_ACTION ITEM_.
Write out the data word for word and omit every picture.

_DATA FOR REVIEW_.

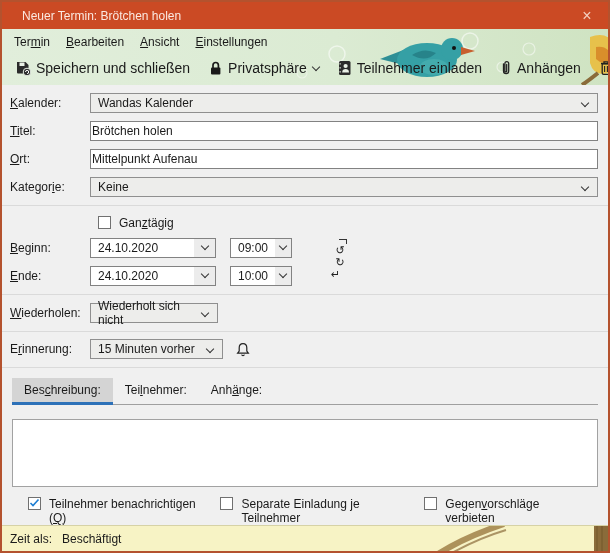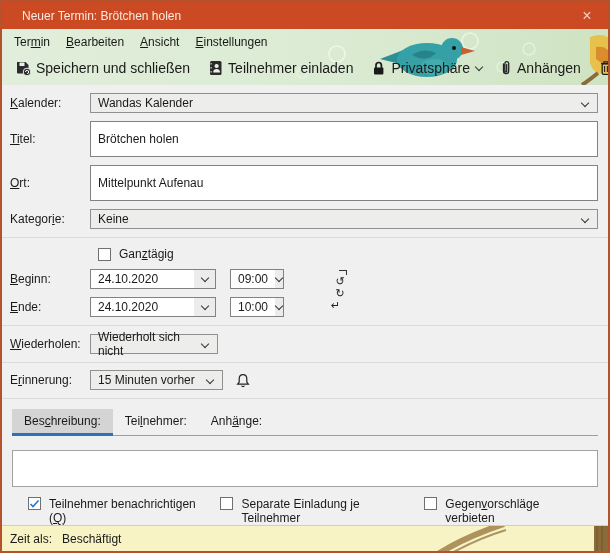--- a/index.html
+++ b/index.html
@@ -25,27 +25,27 @@
   .tbtn svg{flex:0 0 auto}
   
   .main{flex:1;min-height:0;padding:8px 10px 0 8px;display:flex;flex-direction:column;background:var(--c-main)}
   .row{display:flex;align-items:center;margin-bottom:8px}
   .lab{flex:0 0 80px}
   .grow{flex:1}
   .sep{height:1px;background:#dadada;margin:0 -10px 8px -8px}
   .select{height:20px;background:#ededeb;border:1px solid #8f8f8f;display:flex;align-items:center;padding:0 24px 0 7px;position:relative}
   .select .chev{position:absolute;right:9px;top:6px}
   .chev{width:6px;height:6px;border-right:1.4px solid #333;border-bottom:1.4px solid #333;transform:rotate(45deg);display:inline-block}
-  .tinput{height:36px;width:100%;background:#fff;border:1px solid #828282;padding:0 7px;font:inherit;color:inherit;outline:none}
+  .tinput{height:20px;width:100%;background:#fff;border:1px solid #828282;padding:0 1px;font:inherit;color:inherit;outline:none}
   .combo{height:20px;background:#fff;border:1px solid #828282;display:flex;align-items:stretch}
   .combo .val{flex:1;display:flex;align-items:center;padding:0 7px}
   .combo-btn{width:21px;background:#ececec;display:flex;align-items:center;justify-content:center}
   .combo-btn .chev{margin-top:-3px}
   .date{width:126px}
-  .time{width:54px;margin-left:14px}
+  .time{width:62px;margin-left:14px}
   .dtwrap{position:relative}
   .tz{position:absolute;left:320px;top:1px;width:20px;height:52px;display:flex;flex-direction:column;align-items:center;color:#222;font-size:11px;line-height:1}
   .tz-corner{width:8px;height:5px;border-top:1.6px solid #333;border-right:1.6px solid #333;align-self:flex-end;margin-right:3px}
   .tz .g{font-size:11px;font-family:"DejaVu Sans",sans-serif;margin-top:1px}
   .tz .ret{margin-top:1px;align-self:flex-start;margin-left:1px}
   .checkline{display:flex;align-items:center;margin:2px 0 8px 88px}
   .cb{width:13px;height:13px;background:#fff;border:1px solid #707070;display:inline-flex;align-items:center;justify-content:center;margin-right:8px;flex:0 0 auto}
   .inline-select{position:relative}
   .w-rep{width:128px}
   .w-rem{width:133px}
@@ -110,36 +110,36 @@
         <svg width="16" height="16" viewBox="0 0 16 16">
           <path fill="#2b2b2b" d="M2 2 h8.5 l3 3 v7.5 a1 1 0 0 1 -1 1 H3 a1 1 0 0 1 -1 -1 Z"></path>
           <rect x="4.5" y="2.5" width="5" height="3.5" fill="#e9f0e6"></rect>
           <circle cx="12" cy="12" r="3.8" fill="#2b2b2b" stroke="#e9f0e6" stroke-width="1"></circle>
           <path d="M10.5 12 a1.6 1.6 0 1 1 1.6 1.6" stroke="#fff" stroke-width="1" fill="none"></path>
         </svg>
         <span>Speichern und schließen</span>
       </div>
       <div class="tbtn">
         <svg width="15" height="16" viewBox="0 0 15 16">
+          <path d="M5 8 V5.2 a2.7 2.7 0 0 1 5.4 0 V8" stroke="#1a1a1a" stroke-width="1.7" fill="none"></path>
+          <rect x="3" y="7.4" width="9.4" height="7" rx="1" fill="#1a1a1a"></rect>
+        </svg>
+        <span>Privatsphäre</span>
+        <span class="chev" style="margin:-2px 0 0 1px"></span>
+      </div>
+      <div class="tbtn">
+        <svg width="15" height="16" viewBox="0 0 15 16">
           <rect x="2" y="1" width="11.5" height="14" rx="1.5" fill="#2b2b2b"></rect>
           <rect x="2.6" y="3" width="1" height="1.6" fill="#e9f0e6"></rect>
           <rect x="2.6" y="7" width="1" height="1.6" fill="#e9f0e6"></rect>
           <rect x="2.6" y="11" width="1" height="1.6" fill="#e9f0e6"></rect>
           <circle cx="8.6" cy="6" r="2.1" fill="#e9f0e6"></circle>
           <path d="M5.2 12.5 c0 -2.4 1.5 -3.4 3.4 -3.4 s3.4 1 3.4 3.4 Z" fill="#e9f0e6"></path>
         </svg>
         <span>Teilnehmer einladen</span>
-      </div>
-      <div class="tbtn">
-        <svg width="15" height="16" viewBox="0 0 15 16">
-          <path d="M5 8 V5.2 a2.7 2.7 0 0 1 5.4 0 V8" stroke="#1a1a1a" stroke-width="1.7" fill="none"></path>
-          <rect x="3" y="7.4" width="9.4" height="7" rx="1" fill="#1a1a1a"></rect>
-        </svg>
-        <span>Privatsphäre</span>
-        <span class="chev" style="margin:-2px 0 0 1px"></span>
       </div>
       <div class="tbtn">
         <svg width="12" height="16" viewBox="0 0 12 16">
           <path d="M3.5 4 v7 a2.6 2.6 0 0 0 5.2 0 V3.6 a1.9 1.9 0 0 0 -3.8 0 V11 a0.9 0.9 0 0 0 1.8 0 V4.4" stroke="#222" stroke-width="1.3" fill="none" stroke-linecap="round"></path>
         </svg>
         <span>Anhängen</span>
       </div>
       <div class="tbtn">
         <svg width="14" height="16" viewBox="0 0 14 16">
           <path d="M2 3.5 h10" stroke="#222" stroke-width="1.4"></path>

_SOLUTION_.
--- a/index.html
+++ b/index.html
@@ -25,27 +25,27 @@
   .tbtn svg{flex:0 0 auto}
   
   .main{flex:1;min-height:0;padding:8px 10px 0 8px;display:flex;flex-direction:column;background:var(--c-main)}
   .row{display:flex;align-items:center;margin-bottom:8px}
   .lab{flex:0 0 80px}
   .grow{flex:1}
   .sep{height:1px;background:#dadada;margin:0 -10px 8px -8px}
   .select{height:20px;background:#ededeb;border:1px solid #8f8f8f;display:flex;align-items:center;padding:0 24px 0 7px;position:relative}
   .select .chev{position:absolute;right:9px;top:6px}
   .chev{width:6px;height:6px;border-right:1.4px solid #333;border-bottom:1.4px solid #333;transform:rotate(45deg);display:inline-block}
-  .tinput{height:36px;width:100%;background:#fff;border:1px solid #828282;padding:0 7px;font:inherit;color:inherit;outline:none}
+  .tinput{height:20px;width:100%;background:#fff;border:1px solid #828282;padding:0 1px;font:inherit;color:inherit;outline:none}
   .combo{height:20px;background:#fff;border:1px solid #828282;display:flex;align-items:stretch}
   .combo .val{flex:1;display:flex;align-items:center;padding:0 7px}
   .combo-btn{width:21px;background:#ececec;display:flex;align-items:center;justify-content:center}
   .combo-btn .chev{margin-top:-3px}
   .date{width:126px}
-  .time{width:54px;margin-left:14px}
+  .time{width:62px;margin-left:14px}
   .dtwrap{position:relative}
   .tz{position:absolute;left:320px;top:1px;width:20px;height:52px;display:flex;flex-direction:column;align-items:center;color:#222;font-size:11px;line-height:1}
   .tz-corner{width:8px;height:5px;border-top:1.6px solid #333;border-right:1.6px solid #333;align-self:flex-end;margin-right:3px}
   .tz .g{font-size:11px;font-family:"DejaVu Sans",sans-serif;margin-top:1px}
   .tz .ret{margin-top:1px;align-self:flex-start;margin-left:1px}
   .checkline{display:flex;align-items:center;margin:2px 0 8px 88px}
   .cb{width:13px;height:13px;background:#fff;border:1px solid #707070;display:inline-flex;align-items:center;justify-content:center;margin-right:8px;flex:0 0 auto}
   .inline-select{position:relative}
   .w-rep{width:128px}
   .w-rem{width:133px}
@@ -110,36 +110,36 @@
         <svg width="16" height="16" viewBox="0 0 16 16">
           <path fill="#2b2b2b" d="M2 2 h8.5 l3 3 v7.5 a1 1 0 0 1 -1 1 H3 a1 1 0 0 1 -1 -1 Z"></path>
           <rect x="4.5" y="2.5" width="5" height="3.5" fill="#e9f0e6"></rect>
           <circle cx="12" cy="12" r="3.8" fill="#2b2b2b" stroke="#e9f0e6" stroke-width="1"></circle>
           <path d="M10.5 12 a1.6 1.6 0 1 1 1.6 1.6" stroke="#fff" stroke-width="1" fill="none"></path>
         </svg>
         <span>Speichern und schließen</span>
       </div>
       <div class="tbtn">
         <svg width="15" height="16" viewBox="0 0 15 16">
+          <path d="M5 8 V5.2 a2.7 2.7 0 0 1 5.4 0 V8" stroke="#1a1a1a" stroke-width="1.7" fill="none"></path>
+          <rect x="3" y="7.4" width="9.4" height="7" rx="1" fill="#1a1a1a"></rect>
+        </svg>
+        <span>Privatsphäre</span>
+        <span class="chev" style="margin:-2px 0 0 1px"></span>
+      </div>
+      <div class="tbtn">
+        <svg width="15" height="16" viewBox="0 0 15 16">
           <rect x="2" y="1" width="11.5" height="14" rx="1.5" fill="#2b2b2b"></rect>
           <rect x="2.6" y="3" width="1" height="1.6" fill="#e9f0e6"></rect>
           <rect x="2.6" y="7" width="1" height="1.6" fill="#e9f0e6"></rect>
           <rect x="2.6" y="11" width="1" height="1.6" fill="#e9f0e6"></rect>
           <circle cx="8.6" cy="6" r="2.1" fill="#e9f0e6"></circle>
           <path d="M5.2 12.5 c0 -2.4 1.5 -3.4 3.4 -3.4 s3.4 1 3.4 3.4 Z" fill="#e9f0e6"></path>
         </svg>
         <span>Teilnehmer einladen</span>
-      </div>
-      <div class="tbtn">
-        <svg width="15" height="16" viewBox="0 0 15 16">
-          <path d="M5 8 V5.2 a2.7 2.7 0 0 1 5.4 0 V8" stroke="#1a1a1a" stroke-width="1.7" fill="none"></path>
-          <rect x="3" y="7.4" width="9.4" height="7" rx="1" fill="#1a1a1a"></rect>
-        </svg>
-        <span>Privatsphäre</span>
-        <span class="chev" style="margin:-2px 0 0 1px"></span>
       </div>
       <div class="tbtn">
         <svg width="12" height="16" viewBox="0 0 12 16">
           <path d="M3.5 4 v7 a2.6 2.6 0 0 0 5.2 0 V3.6 a1.9 1.9 0 0 0 -3.8 0 V11 a0.9 0.9 0 0 0 1.8 0 V4.4" stroke="#222" stroke-width="1.3" fill="none" stroke-linecap="round"></path>
         </svg>
         <span>Anhängen</span>
       </div>
       <div class="tbtn">
         <svg width="14" height="16" viewBox="0 0 14 16">
           <path d="M2 3.5 h10" stroke="#222" stroke-width="1.4"></path>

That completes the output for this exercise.